On doit reconnaître que notre enseignement actuel n’est pas suffisamment approprié aux besoins de notre époque. Il est, en partie la cause de l’infériorité économique dans laquelle se trouve aujourd’hui la France, infériorité relative sans doute, mais très affligeante, quand on compare le développement si lent de notre industrie et de notre commerce avec les progrès considérables que font les peuples voisins, les Allemands surtout[3].

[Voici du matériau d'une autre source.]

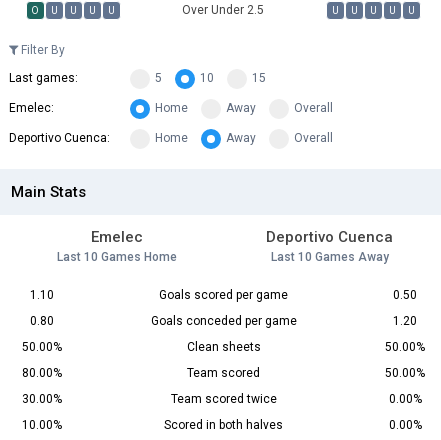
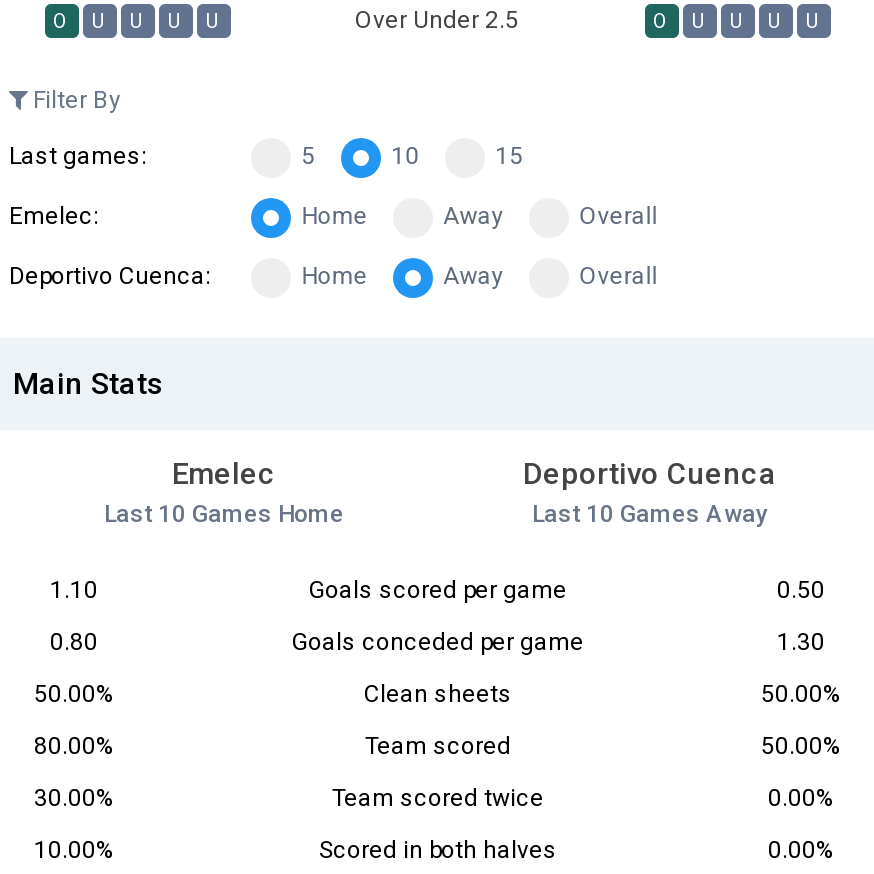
- U
+ O

- 1.20
+ 1.30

Je n’hésite pas à vous le dire tout crûment, je crois que l’enseignement classique actuel ne répond plus aux besoins ; ceux qui le donnent n’y croient guère plus que ceux qui le reçoivent[4].

Je vous dirai ma pensée avec une très grande franchise : je suis convaincu que, en tant que formant la base de l’éducation secondaire générale, l’enseignement classique est destiné tôt ou tard à disparaître, à faire place à un enseignement nouveau ; je crois que c’est un fait qui appartient à l’évolution de la civilisation moderne[5].

  1. Enquête, t. I, p. 293. Bérard, maître de conférences à la Sorbonne, examinateur à l’ÉcoIe Navale.
  2. Enquête, t. I, p. 170. René Doumic, professeur à Stanislas.
  3. Enquête, t. II, p. 438. Blondel, professeur de faculté.
  4. Enquête, t. I, p. 367. Brunot, maître de conférences à la Sorbonne.
  5. Enquête, t. I, p. 82. Gaston Paris, de l’Institut.